Leveraging Your Seed Round Investors


SumAll

The general advice I usually hear for startup founders dealing with seed investors is not to waste too much time on them. According to this advice, a monthly or quarterly email notifying investors of any progress is sufficient.

I agree that founders should focus on their startups. You want to minimize communication with your investors and reduce administrative overhead related to them. If you can keep growing at a rate that impresses your investors, there is really no need to communicate much with them at all. However, investing time in building relationships with your investors can lead to more support from them during tough times, allowing you to extract more value from them.

Expectations: You should have a clear understanding of your seed investors’ expectations so you can get follow-on investments from them or get strong referrals to larger investors. Good investors with double-down or follow-on strategies are usually clear about it, but you may have to initiate discussions with others about their expectations. The earlier you have this discussion, the better.

Emotional Buy-In: If there has been enough time for due diligence between the first meeting and the investment, the investor will usually have some emotional buy-in. However, if the investment round happens very quickly or if the investment was agreed on in just one meeting, the chances of the investor having emotional buy-in is small. Investors usually put extra effort into helping companies that are in the top 10–20% of their portfolio, that have substantial financial exposure relative to their fund size, or that have a vision to which they feel emotionally attached.

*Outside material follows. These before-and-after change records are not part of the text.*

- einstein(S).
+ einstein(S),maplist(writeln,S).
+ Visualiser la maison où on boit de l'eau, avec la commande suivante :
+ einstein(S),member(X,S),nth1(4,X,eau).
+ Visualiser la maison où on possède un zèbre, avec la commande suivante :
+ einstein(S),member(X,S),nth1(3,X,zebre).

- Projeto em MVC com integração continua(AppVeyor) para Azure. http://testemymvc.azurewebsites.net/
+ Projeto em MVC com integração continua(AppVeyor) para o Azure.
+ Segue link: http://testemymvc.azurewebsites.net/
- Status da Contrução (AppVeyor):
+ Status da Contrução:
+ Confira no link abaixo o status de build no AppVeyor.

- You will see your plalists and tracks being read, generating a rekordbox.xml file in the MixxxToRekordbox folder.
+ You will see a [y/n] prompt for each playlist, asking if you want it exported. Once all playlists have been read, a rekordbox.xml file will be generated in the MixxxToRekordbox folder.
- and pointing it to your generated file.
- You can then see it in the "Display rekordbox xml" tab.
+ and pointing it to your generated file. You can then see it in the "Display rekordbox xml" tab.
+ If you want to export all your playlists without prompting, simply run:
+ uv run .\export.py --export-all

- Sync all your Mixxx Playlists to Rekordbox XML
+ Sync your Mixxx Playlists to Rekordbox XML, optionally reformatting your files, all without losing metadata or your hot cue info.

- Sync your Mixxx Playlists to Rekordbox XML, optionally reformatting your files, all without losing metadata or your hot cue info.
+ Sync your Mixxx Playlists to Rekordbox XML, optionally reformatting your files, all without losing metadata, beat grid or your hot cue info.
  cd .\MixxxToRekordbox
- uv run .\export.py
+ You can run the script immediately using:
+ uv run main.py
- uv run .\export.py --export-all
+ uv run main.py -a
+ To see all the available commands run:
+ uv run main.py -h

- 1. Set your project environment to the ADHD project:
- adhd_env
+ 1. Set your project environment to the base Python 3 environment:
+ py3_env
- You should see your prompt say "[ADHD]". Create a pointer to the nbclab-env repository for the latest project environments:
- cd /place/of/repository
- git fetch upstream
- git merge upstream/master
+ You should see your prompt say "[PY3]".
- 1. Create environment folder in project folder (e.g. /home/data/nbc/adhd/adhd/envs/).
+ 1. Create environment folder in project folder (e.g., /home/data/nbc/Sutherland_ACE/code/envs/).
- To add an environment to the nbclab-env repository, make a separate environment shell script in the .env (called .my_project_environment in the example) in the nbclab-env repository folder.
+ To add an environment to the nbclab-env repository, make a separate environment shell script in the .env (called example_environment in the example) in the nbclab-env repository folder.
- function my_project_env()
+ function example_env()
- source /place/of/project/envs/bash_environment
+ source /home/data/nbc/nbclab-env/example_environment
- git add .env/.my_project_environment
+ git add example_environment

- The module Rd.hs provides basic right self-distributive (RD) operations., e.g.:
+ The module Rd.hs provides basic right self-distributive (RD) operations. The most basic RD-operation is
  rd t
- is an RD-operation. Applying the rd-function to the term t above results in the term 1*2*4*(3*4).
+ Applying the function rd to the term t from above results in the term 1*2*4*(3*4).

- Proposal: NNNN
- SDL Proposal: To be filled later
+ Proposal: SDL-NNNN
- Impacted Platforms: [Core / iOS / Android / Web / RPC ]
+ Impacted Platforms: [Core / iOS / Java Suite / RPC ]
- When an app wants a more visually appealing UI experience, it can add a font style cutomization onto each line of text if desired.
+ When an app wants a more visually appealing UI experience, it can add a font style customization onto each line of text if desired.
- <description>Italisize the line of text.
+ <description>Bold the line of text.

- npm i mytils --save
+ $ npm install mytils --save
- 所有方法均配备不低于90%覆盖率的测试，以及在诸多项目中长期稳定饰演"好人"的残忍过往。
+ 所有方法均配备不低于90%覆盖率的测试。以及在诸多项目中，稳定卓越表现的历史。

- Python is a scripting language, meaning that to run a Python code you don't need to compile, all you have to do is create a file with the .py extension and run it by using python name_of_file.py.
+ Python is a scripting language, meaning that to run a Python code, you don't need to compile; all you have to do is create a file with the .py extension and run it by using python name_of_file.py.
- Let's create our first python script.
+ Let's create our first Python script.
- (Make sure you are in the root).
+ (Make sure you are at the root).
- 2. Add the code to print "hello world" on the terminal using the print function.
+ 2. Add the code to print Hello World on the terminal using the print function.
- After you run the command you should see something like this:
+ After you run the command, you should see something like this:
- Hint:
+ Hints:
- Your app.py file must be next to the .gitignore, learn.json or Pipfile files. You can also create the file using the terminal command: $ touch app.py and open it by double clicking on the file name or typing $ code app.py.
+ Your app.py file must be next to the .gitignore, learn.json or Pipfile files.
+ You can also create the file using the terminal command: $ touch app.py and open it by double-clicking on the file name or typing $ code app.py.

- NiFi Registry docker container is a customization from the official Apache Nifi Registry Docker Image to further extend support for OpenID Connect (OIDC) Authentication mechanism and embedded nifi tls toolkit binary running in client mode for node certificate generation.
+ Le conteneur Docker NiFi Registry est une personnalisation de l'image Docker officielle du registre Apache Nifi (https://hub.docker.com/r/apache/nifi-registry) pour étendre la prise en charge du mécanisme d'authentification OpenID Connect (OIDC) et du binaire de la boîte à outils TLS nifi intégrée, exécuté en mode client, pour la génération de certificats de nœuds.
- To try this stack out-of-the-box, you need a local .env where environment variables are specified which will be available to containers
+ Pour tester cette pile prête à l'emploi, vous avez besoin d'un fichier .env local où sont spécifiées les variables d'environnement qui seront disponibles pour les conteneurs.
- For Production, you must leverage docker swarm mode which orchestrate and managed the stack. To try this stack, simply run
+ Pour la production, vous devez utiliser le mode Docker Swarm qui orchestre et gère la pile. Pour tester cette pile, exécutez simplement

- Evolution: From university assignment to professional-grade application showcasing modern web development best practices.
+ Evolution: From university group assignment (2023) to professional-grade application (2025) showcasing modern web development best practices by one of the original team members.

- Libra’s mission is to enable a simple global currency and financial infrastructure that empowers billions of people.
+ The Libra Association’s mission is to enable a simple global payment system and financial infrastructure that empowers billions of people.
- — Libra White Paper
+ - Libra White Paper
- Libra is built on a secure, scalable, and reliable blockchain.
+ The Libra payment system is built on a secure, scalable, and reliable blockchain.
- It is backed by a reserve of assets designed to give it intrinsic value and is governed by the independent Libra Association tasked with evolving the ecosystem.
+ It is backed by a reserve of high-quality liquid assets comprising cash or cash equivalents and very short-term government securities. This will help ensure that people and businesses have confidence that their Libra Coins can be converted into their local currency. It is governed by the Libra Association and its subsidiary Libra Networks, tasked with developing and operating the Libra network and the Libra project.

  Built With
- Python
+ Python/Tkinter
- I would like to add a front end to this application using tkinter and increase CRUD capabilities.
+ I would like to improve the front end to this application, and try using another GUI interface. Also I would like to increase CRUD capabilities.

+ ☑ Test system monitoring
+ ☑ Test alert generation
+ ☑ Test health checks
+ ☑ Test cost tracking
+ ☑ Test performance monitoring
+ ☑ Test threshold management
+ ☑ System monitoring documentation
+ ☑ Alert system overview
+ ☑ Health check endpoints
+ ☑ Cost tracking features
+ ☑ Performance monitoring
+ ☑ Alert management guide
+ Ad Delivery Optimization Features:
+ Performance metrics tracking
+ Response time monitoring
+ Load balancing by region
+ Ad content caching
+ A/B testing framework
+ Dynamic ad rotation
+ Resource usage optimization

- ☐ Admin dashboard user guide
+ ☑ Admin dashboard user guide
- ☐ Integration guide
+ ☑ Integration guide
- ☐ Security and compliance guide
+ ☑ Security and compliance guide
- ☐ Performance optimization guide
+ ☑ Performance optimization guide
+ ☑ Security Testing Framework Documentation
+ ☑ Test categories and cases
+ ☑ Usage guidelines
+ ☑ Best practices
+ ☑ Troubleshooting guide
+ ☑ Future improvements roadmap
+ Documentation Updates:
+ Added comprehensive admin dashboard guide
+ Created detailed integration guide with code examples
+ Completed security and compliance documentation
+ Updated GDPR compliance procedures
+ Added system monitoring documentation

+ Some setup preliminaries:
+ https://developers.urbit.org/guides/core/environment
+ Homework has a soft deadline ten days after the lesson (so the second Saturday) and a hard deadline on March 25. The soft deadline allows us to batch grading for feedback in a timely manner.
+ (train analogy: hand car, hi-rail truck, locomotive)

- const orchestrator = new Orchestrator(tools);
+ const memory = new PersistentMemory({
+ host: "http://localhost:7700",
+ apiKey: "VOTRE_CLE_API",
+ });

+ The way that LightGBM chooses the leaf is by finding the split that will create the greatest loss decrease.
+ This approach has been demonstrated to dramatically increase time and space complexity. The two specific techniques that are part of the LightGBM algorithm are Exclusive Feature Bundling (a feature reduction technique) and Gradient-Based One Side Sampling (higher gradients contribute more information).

Frequent verbal communication can build emotional buy-in from investors. Being transparent about your situation and sharing your thoughts can create a stronger bond.

Extracting Value: Learning more about your investors, e.g., being aware of their experiences, their lessons learned, their regrets, their winners, and who they know, can help you be more efficient and effective when asking for help or advice. It is a good idea to spend time getting to know them. Usually, investors don’t want to take any time away from founders so they avoid these “getting to know you” conversations. Founders have to be proactive about initiating these conversations.

If you have the clarity and confidence needed to grow and show compelling progress, it is best to minimize overhead, avoid distractions and get on with your work. However, by making the effort to build relationships with your investors, you can leverage them more. If you have 1–3 investors, building these relationships shouldn’t take more than one hour per investor per month. If you have more than three investors, it might be best to identify a few with whom you’d like to work more closely.